● **WHAT TO DO**
In the material below, find each line with the word "block" and copy it.

● **MATERIAL PROVIDED**
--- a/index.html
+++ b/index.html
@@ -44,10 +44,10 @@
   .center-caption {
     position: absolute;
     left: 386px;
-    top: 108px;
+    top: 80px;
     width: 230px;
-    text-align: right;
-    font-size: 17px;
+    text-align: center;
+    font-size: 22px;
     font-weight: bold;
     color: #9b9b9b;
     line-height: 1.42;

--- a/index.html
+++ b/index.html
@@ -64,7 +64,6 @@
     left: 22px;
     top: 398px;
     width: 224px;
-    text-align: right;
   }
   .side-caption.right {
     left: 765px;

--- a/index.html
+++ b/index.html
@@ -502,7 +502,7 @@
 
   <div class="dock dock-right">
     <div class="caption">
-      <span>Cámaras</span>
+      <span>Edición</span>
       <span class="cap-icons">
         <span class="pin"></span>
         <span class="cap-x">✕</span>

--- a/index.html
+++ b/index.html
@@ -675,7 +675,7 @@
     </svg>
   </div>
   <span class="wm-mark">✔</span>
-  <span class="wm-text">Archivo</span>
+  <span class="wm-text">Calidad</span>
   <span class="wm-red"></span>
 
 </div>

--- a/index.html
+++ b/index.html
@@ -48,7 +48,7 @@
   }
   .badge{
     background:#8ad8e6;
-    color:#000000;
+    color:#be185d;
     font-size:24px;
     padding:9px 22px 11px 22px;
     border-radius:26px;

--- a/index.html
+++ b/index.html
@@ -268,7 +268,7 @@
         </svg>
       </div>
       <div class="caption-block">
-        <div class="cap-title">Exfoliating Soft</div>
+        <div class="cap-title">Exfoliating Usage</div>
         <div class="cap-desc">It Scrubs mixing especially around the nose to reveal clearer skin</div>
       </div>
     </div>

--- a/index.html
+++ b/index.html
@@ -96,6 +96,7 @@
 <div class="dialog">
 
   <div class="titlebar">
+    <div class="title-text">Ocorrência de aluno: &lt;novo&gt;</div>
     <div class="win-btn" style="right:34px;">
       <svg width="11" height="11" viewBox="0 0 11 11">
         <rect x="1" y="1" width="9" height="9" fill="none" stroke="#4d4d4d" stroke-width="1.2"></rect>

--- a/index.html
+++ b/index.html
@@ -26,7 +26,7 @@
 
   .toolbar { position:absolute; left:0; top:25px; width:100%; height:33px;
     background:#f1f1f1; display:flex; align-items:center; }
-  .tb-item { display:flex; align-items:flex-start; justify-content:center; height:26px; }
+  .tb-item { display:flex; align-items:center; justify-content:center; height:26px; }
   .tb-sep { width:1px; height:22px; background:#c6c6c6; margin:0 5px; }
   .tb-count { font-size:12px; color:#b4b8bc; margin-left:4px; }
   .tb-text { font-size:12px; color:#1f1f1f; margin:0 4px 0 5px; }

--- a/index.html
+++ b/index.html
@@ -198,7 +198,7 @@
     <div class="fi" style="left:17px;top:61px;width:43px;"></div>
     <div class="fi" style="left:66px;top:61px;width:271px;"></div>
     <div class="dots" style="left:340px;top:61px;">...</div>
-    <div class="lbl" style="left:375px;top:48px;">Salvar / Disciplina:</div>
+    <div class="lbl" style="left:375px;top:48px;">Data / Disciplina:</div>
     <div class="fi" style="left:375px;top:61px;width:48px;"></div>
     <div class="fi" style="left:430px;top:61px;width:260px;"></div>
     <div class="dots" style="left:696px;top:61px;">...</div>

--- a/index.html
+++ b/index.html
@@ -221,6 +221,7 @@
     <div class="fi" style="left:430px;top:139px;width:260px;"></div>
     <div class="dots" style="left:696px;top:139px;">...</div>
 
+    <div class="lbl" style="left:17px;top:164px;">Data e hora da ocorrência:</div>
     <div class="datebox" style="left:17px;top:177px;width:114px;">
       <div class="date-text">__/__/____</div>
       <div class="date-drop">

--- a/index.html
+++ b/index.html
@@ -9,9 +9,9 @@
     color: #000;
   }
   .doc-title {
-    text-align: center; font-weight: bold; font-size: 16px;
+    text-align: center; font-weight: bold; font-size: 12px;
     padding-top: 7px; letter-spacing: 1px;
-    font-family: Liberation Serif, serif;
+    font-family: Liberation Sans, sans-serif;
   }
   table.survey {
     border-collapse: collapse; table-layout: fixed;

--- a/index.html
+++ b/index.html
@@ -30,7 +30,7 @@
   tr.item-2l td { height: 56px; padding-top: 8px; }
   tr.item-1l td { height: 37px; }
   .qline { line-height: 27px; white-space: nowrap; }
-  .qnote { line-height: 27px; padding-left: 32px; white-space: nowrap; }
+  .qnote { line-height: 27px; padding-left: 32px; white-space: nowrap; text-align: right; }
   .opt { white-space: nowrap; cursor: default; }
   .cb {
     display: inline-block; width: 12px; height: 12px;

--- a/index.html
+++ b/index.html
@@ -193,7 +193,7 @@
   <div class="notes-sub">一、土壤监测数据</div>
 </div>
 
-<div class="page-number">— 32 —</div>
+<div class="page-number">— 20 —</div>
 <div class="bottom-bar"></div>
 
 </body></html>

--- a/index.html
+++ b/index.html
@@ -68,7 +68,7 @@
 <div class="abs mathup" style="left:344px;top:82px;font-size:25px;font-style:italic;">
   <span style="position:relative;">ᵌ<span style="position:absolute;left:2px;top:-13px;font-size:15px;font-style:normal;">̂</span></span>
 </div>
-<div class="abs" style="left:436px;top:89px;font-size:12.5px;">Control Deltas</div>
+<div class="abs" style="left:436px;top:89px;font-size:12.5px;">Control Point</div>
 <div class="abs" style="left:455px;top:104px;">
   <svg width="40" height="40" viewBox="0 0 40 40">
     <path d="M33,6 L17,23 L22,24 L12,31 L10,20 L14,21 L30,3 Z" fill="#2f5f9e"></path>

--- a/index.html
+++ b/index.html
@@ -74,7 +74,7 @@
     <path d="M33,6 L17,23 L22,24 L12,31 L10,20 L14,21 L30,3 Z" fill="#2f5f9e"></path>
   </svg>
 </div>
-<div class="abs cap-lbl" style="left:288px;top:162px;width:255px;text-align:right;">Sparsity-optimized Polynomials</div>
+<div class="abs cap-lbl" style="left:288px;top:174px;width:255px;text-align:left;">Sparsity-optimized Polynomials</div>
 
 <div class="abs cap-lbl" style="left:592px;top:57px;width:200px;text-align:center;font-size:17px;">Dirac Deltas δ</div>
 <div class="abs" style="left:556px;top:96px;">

● **ANSWER AREA**
       <div class="caption-block">
     display: inline-block; width: 12px; height: 12px;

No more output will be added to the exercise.